- [Task]:
What is the number of lines in these entries that contain "Game"? State it alone.

- [Entries shown]:

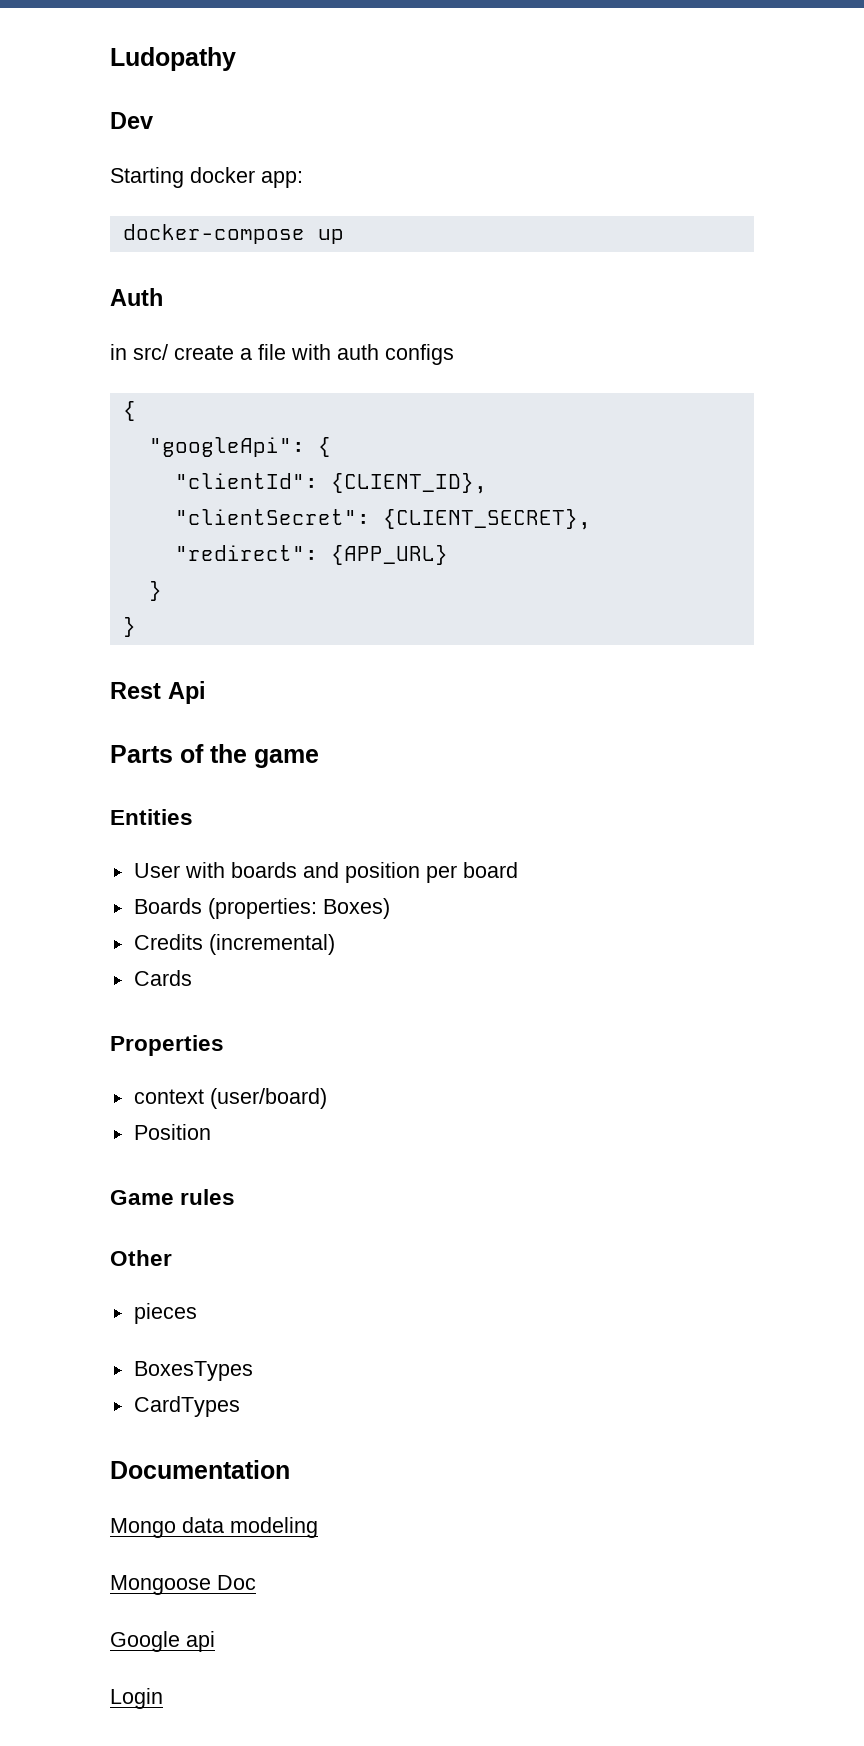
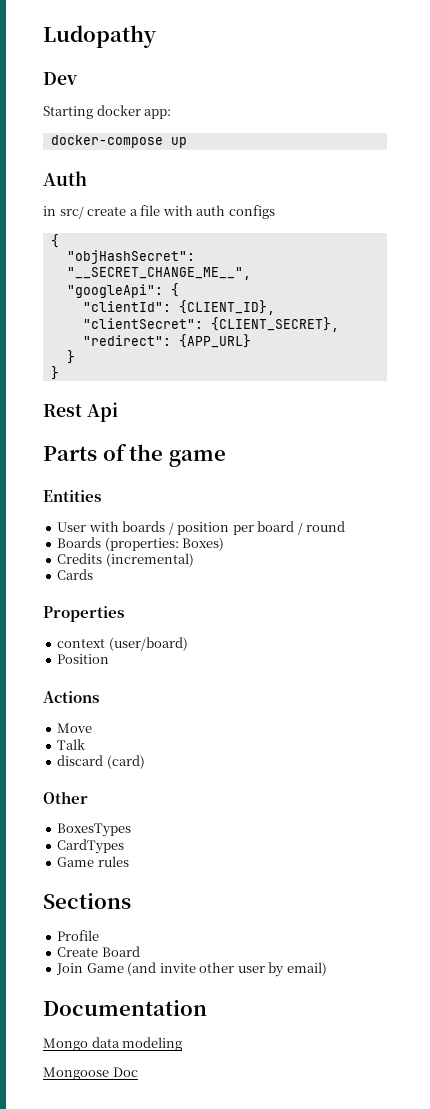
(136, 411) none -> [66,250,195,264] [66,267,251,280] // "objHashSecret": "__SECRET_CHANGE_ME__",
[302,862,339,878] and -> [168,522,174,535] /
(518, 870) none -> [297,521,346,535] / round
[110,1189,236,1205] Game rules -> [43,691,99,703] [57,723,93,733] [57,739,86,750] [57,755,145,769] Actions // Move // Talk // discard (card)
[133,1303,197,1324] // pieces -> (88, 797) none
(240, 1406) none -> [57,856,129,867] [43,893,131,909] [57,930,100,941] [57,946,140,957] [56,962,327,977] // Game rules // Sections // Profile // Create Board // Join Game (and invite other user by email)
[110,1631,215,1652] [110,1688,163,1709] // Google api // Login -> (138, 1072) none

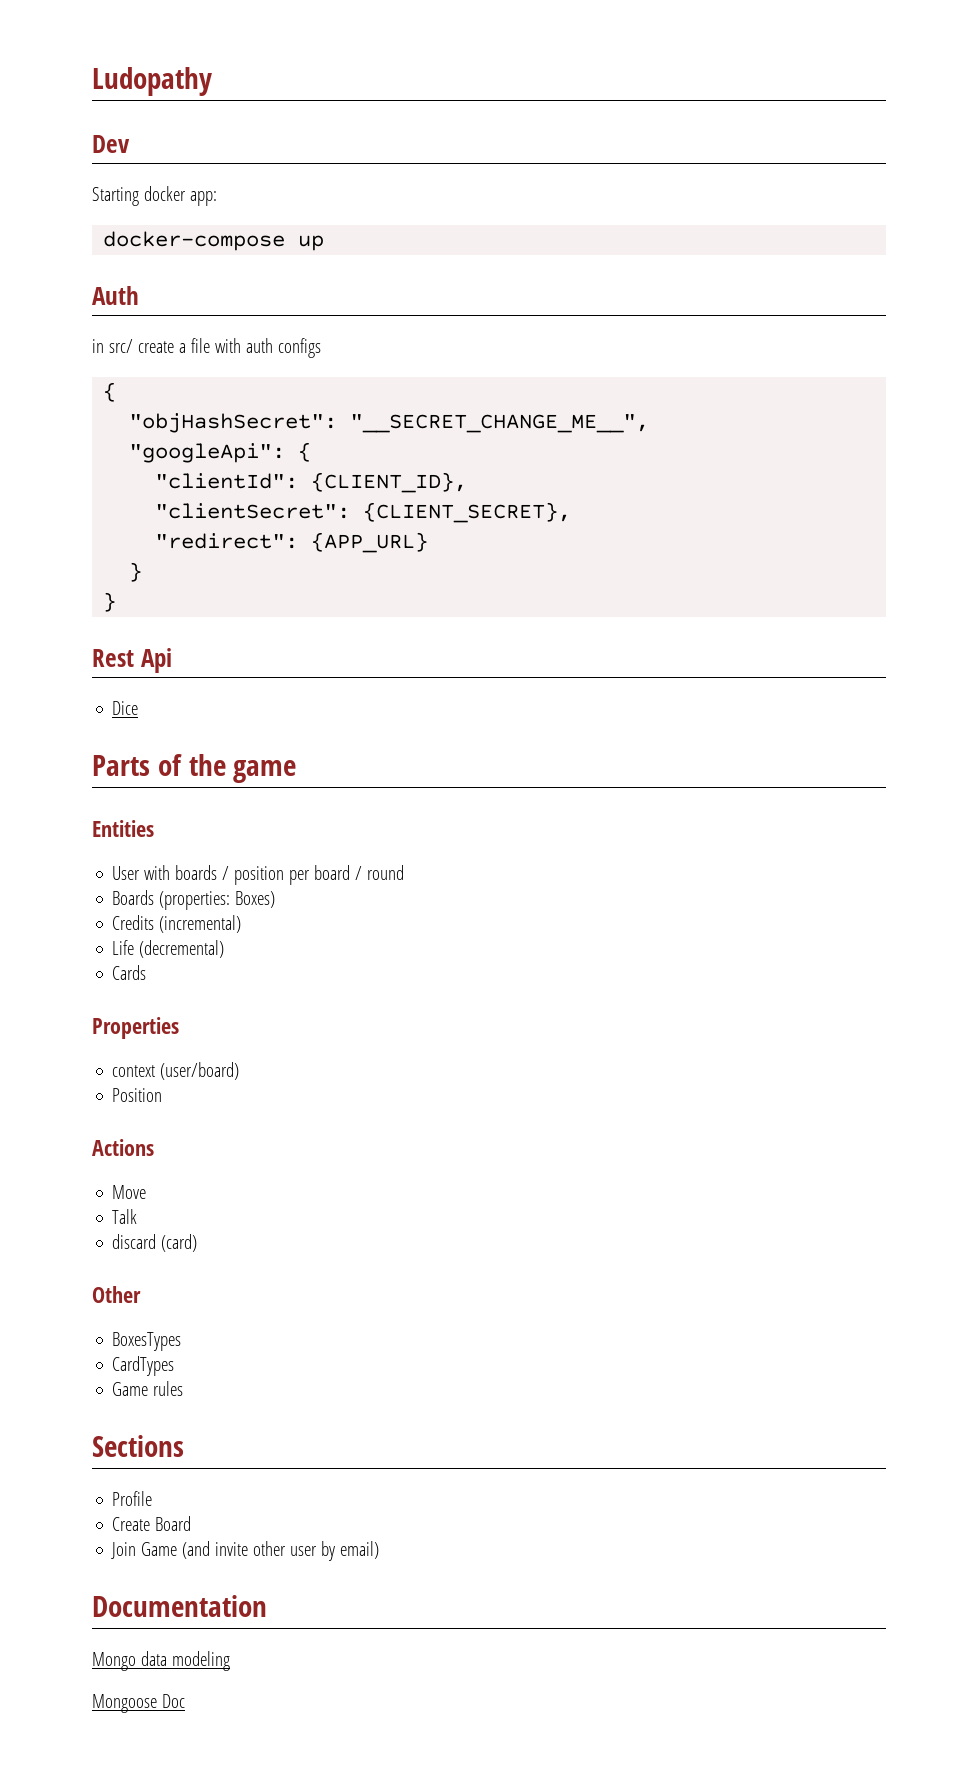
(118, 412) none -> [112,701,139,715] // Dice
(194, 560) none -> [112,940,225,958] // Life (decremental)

- [Expected output]:
2